Ich bin Khan
"Al mondo esistono solo due tipi di persone: quelli buoni che fanno buone azioni e quelli cattivi che commettono cattive azioni": questa frase, che pronuncia la mamma del piccolo indiano di fede musulmana Khan, emarginato perché vittima della sindrome di Asperger, racchiude in un colpo solo tutto l'universo di valori di My Name is Khan. La dichiarazione, in realtà, può adattarsi bene a descrivere le basi su cui si fonda l'intera sterminata produzione di Bollywood, costruita proprio sulla schiettezza e la semplicità manichea delle storie, sulla ricorrenza di situazioni tipiche (in cui primeggia la storia d'amore tra i due attraenti protagonisti), su uno stile visivo colorato, estetizzante, patinato, ritmicamente segnato dall'incalzare della colonna sonora.

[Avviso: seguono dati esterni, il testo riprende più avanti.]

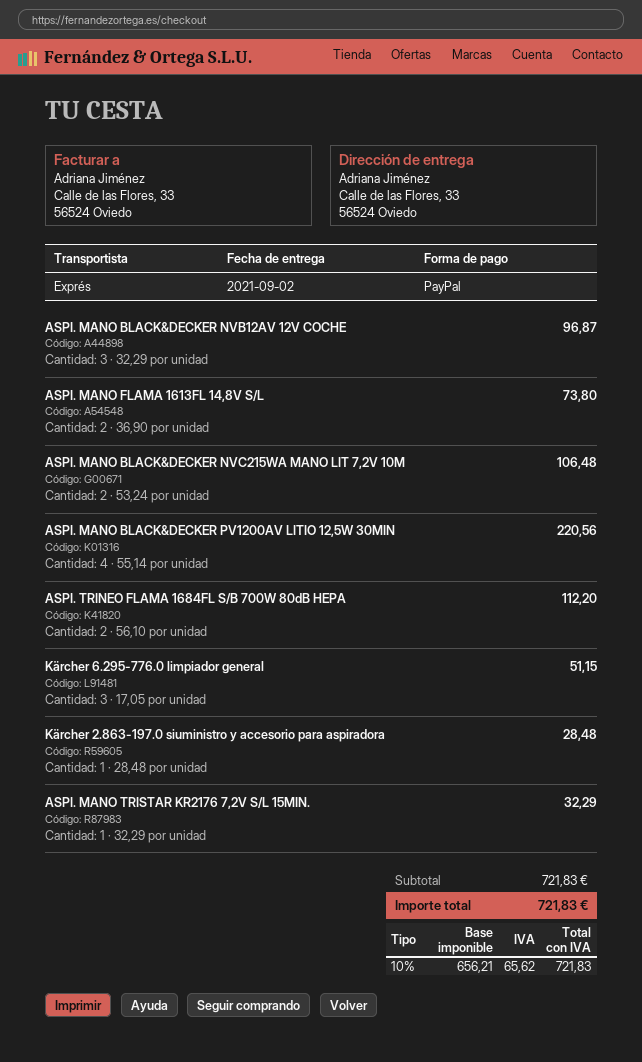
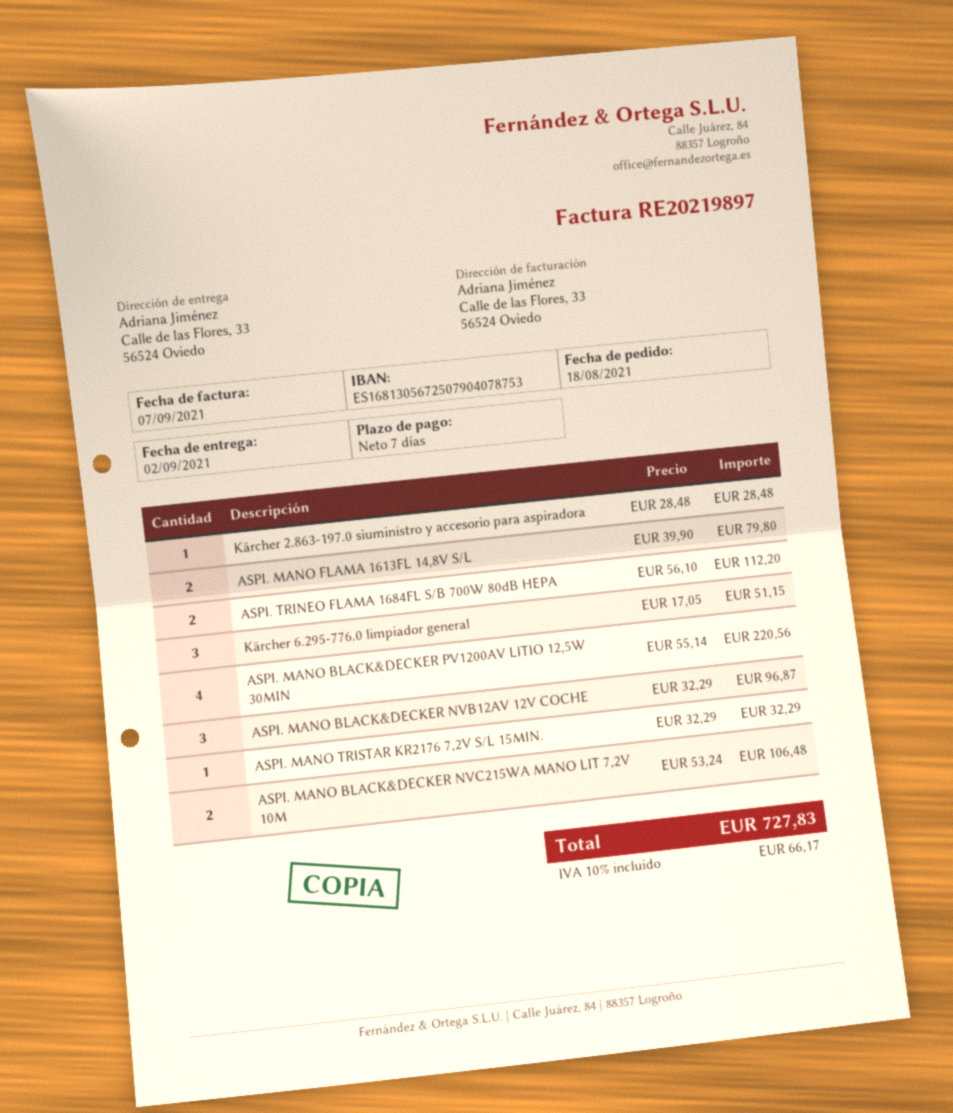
ASPI. MANO FLAMA 1613FL 14,8V S/L: 2 x 36.90 = 73.80 -> 2 x 39.90 = 79.80
tax: 10% = 65.62 -> 10% = 66.17
total: 721.83 -> 727.83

Dati questi presupposti My Name is Khan, diretto dal giovane astro nascente di Bollywood Karan Johar, e interpretato da una delle coppie più acclamate e macina-incassi del cinema indiano, Shah Rukh Khan e Kajol, sarebbe soltanto l'ennesimo blockbuster in salsa curry. Gli ingredienti, infatti, sono sempre quelli: la durata chilometrica, la componente musicale, la recitazione calcata (in particolare quella di Shah Rukh Khan nelle vesti di autistico), il riferimento ad analoghi successi americani (in questo caso soprattutto Rain Man e Forrest Gump, ma sotto sotto anche Mr. Smith va a Washington). Invece le cose non stanno proprio così, perché il regista Karan Johar e la sceneggiatrice Shibani Bathija tentano in questo caso un approccio quasi del tutto inedito: la commistione dei temi e dell'estetica del cinema di Bollywood con un'inedita attenzione per l'impegno politico e sociale, ed è probabile che questa sia la ragione che ha incuriosito i selezionatori della Berlinale tanto da includere il titolo fuori concorso. Khan, infatti, dopo la tragedia dell'undici settembre, si trova a subire discriminazioni non soltanto per la sua malattia, ma anche per la sua religione. A partire da questa svolta "politica", il film diventa una sorta di pamphlet di denuncia contro i soprusi che la popolazione di credo islamico è destinata a soffrire dopo l'inaugurazione della politica del terrore americana. La crociata di Khan, che vuole parlare a tutti i costi con il presidente degli Stati Uniti solo per dirgli: "Il mio nome è Khan e non sono un terrorista", finisce per intercettare il lamento di tutti i bisognosi e gli emarginati degli Stati Uniti, incluso un gruppo di afroamericani devastati dall'uragano Katrina.